Cette nouvelle révélation excita quelque agitation chez les membres du tribunal. L’accusateur, interrogé à son tour, convint que Vivaldi avait dit la vérité, et on lui demanda quel avait été le motif de cette visite extraordinaire.

– Mon dessein, répondit-il, était de faire comparaître le meurtrier devant votre justice.

– Ne pouviez-vous, lui objecta-t-on, arriver à ce but par une accusation franche et ouverte? Si vous étiez sûr que votre dénonciation était bien fondée, que ne l’adressiez-vous directement au tribunal, au lieu d’exercer une influence insidieuse sur l’esprit d’un prisonnier étranger au crime dont vous vous voulez le vengeur!

– Cependant, répliqua l’inconnu, je n’ai point évité de comparaître moi-même, et c’est volontairement que je me suis présenté.

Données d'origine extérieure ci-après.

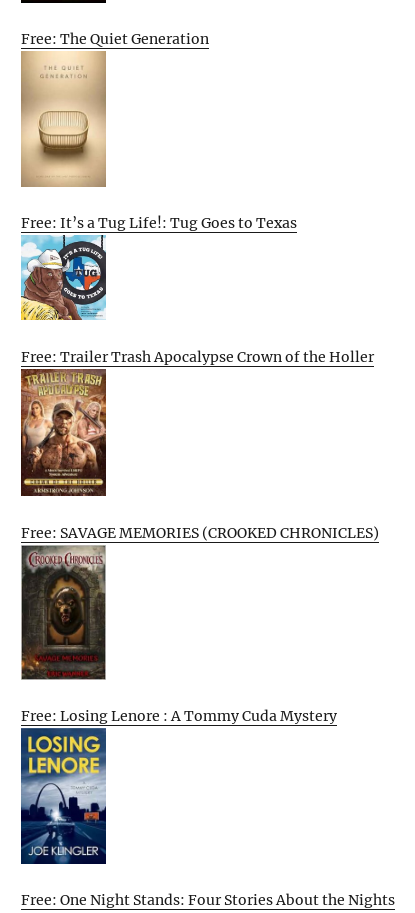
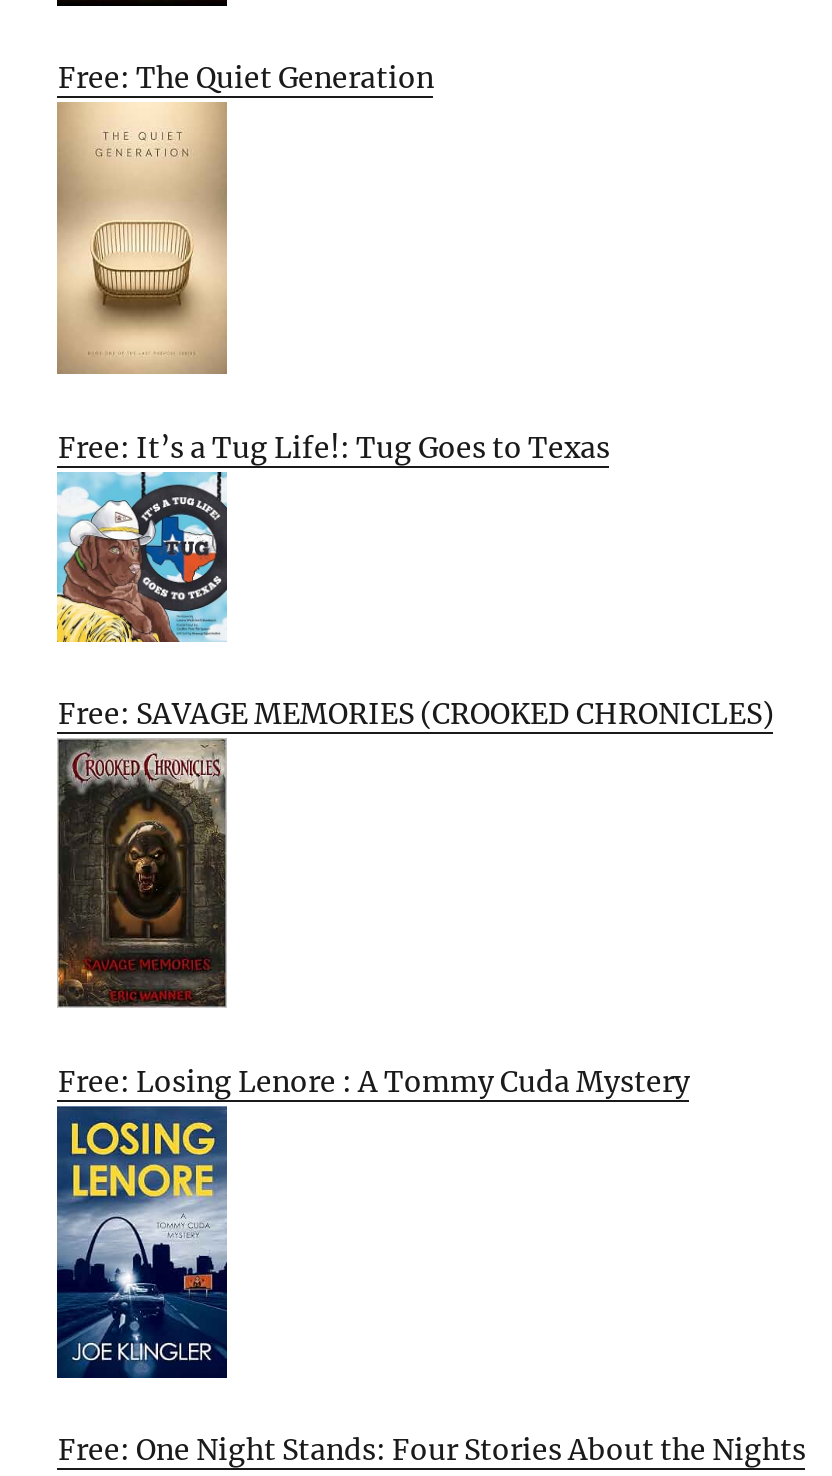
- Free: Trailer Trash Apocalypse Crown of the Holler

- [image]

– Il est vrai, repartit le grand inquisiteur, mais vous n’avez pas encore déclaré qui vous êtes ni d’où vous venez. Père Schedoni, ajouta-t-il, connaissez-vous cet homme qui se porte votre accusateur?

– Oui, répliqua le confesseur. Son nom est Nicolas de Zampari, religieux au couvent de Spirito Santo.

– Où l’avez-vous d’abord connu?

– À Naples, où il demeurait sous le même toit que moi, lorsque j’étais au couvent de Sant’Angelo. C’est là que nous avons vécu ensemble dans l’intime confiance d’une amitié mutuelle.

– Vous voyez maintenant combien votre confiance a été trompée, et vous vous repentez sans doute de votre imprudence.

– Je déplore son ingratitude, mais je ne lui ai jamais fait aucune confidence qui puisse m’exposer au repentir.

– Quels seraient donc les motifs de son inimitié?

– Je les expliquerai, dit Schedoni.

– Explique-les sur-le-champ, fit l’étranger d’un ton imposant.

– Eh bien, reprit Schedoni, j’avais promis à Zampari de l’aider de mon crédit pour lui faire obtenir une dignité qu’il convoitait. Mais lorsqu’il croyait toucher au but de son ambition, il échoua par la faute de la personne sur qui je comptais et s’en prit à moi de cette déconvenue. C’est un homme violent et vindicatif, et je ne puis attribuer qu’à ses rancunes l’injuste accusation qu’il m’impute aujourd’hui.